Livers were collected by freeze-clamping, AMPK was immunoprecipitated from tissue extracts, and the activity was assayed using a peptide substrate (32); see the online appendix.

Five days before the experiment, an indwelling catheter was placed into the left femoral vein under anesthesia (33). Mice were allowed to recover for 5–7 days, followed by a 6-h fast (8:00 a.m.–2:00 p.m.) prior to the experiment. The whole-body glucose turnover was determined under basal (nonstimulated) and insulin-stimulated conditions (hyperinsulinemic-euglycemic clamp), using separate groups of mice. Insulin (Actrapid, Novo Nordisk Pharma, Denmark) was infused at a constant rate of 4.8 mU/kg·min for 3 h, while d-[3-³H]glucose (Perkin Elmer, Boston, MA) was infused at a rate of 15.9 kBq/min. Throughout the infusion, glucose concentration and d-[3-³H]glucose specific activity (during the last hour of infusion) were determined in tail blood. Euglycemia (∼5.55 mmol/l) was maintained by periodically adjusting a variable infusion of 33% glucose (33). At the end of a 3-h infusion period, mice were first anesthetized by diethylether, exsanguinated through the cervical incision, and then killed by cervical dislocation, and tissues (liver and quadriceps muscle) and EDTA-plasma were collected for biochemical analyses (see supplementary Table 1 and Research Design and Methods of the online appendix for details on basic clamp parameters and methodology).

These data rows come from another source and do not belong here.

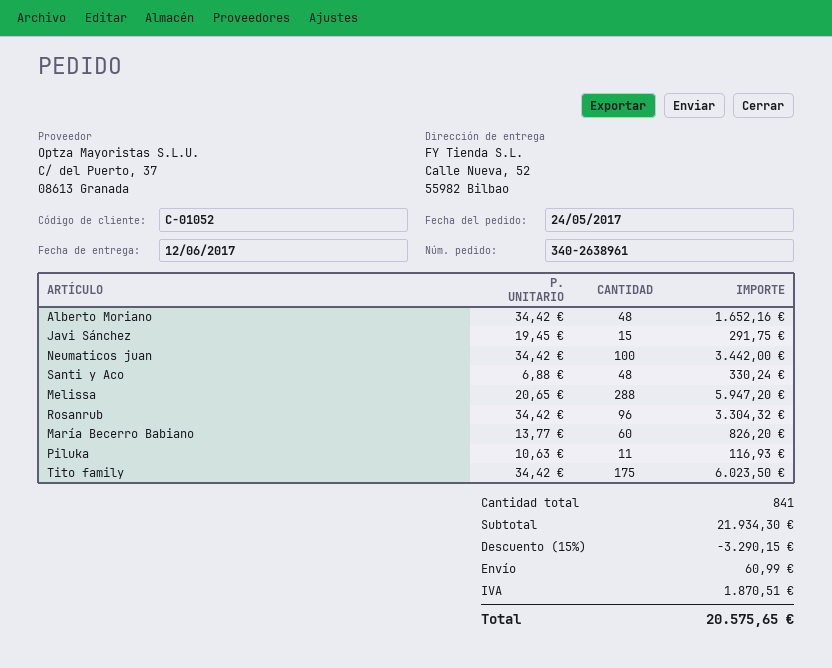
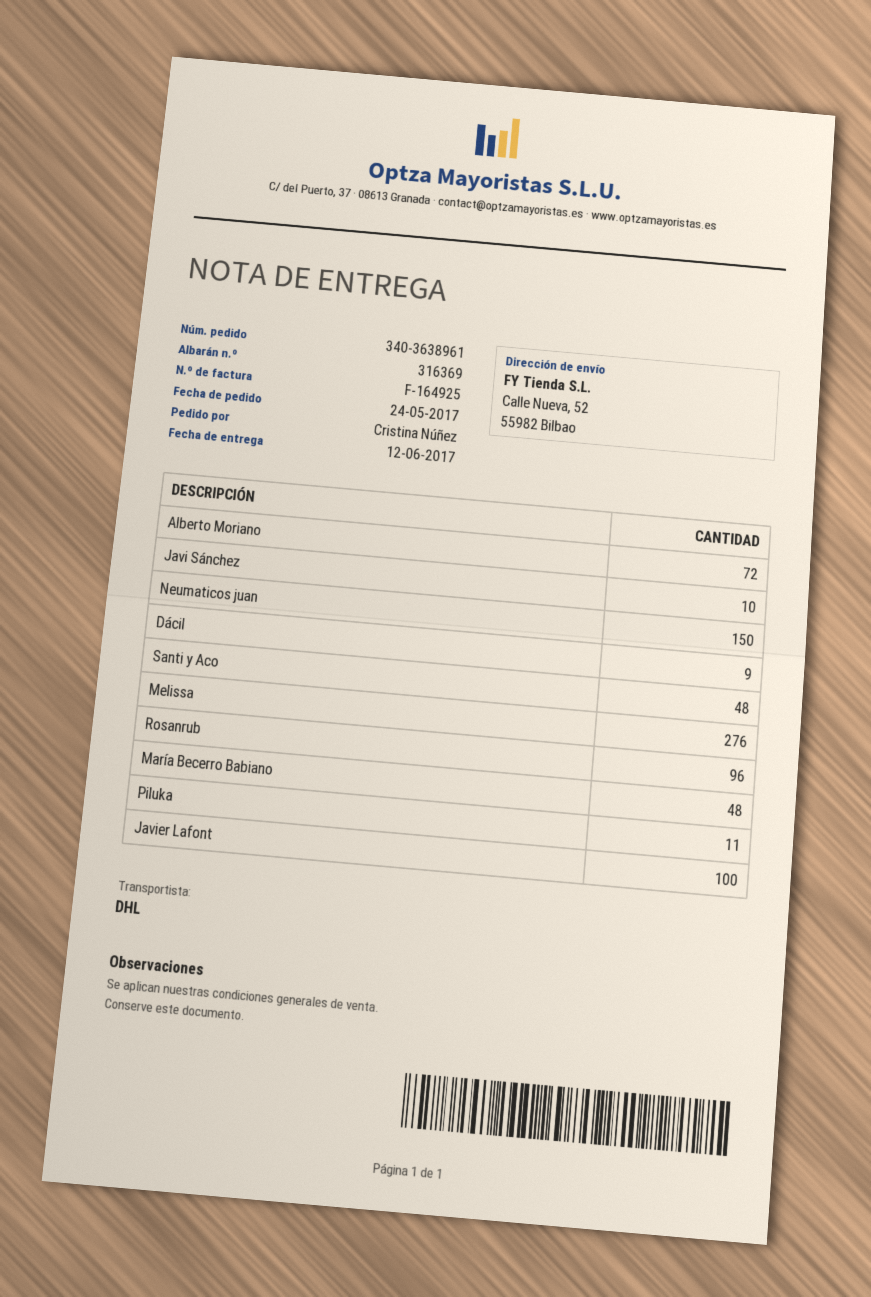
order number: 340-2638961 -> 340-3638961
Alberto Moriano: 48 -> 72
Javi Sánchez: 15 -> 10
Neumaticos juan: 100 -> 150
Melissa: 288 -> 276
María Becerro Babiano: 60 -> 48
Tito family: 175 -> none
Dácil: none -> 9
Javier Lafont: none -> 100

Hepatocytes were isolated from livers of fed mice by a modification of the collagenase method (34) and seeded at a density of 0.5 × 10⁶ cells per each 35-mm Petri dish. Rates of basal and insulin-stimulated de novo lipogenesis and AICAR-stimulated fatty acid oxidation were measured using [1-¹⁴C] acetate and [1-¹⁴C] palmitate, respectively (see online appendix).

All values are presented as means ± SE. Data were analyzed by two-way ANOVA. Comparisons were judged to be significant at P ≤ 0.05.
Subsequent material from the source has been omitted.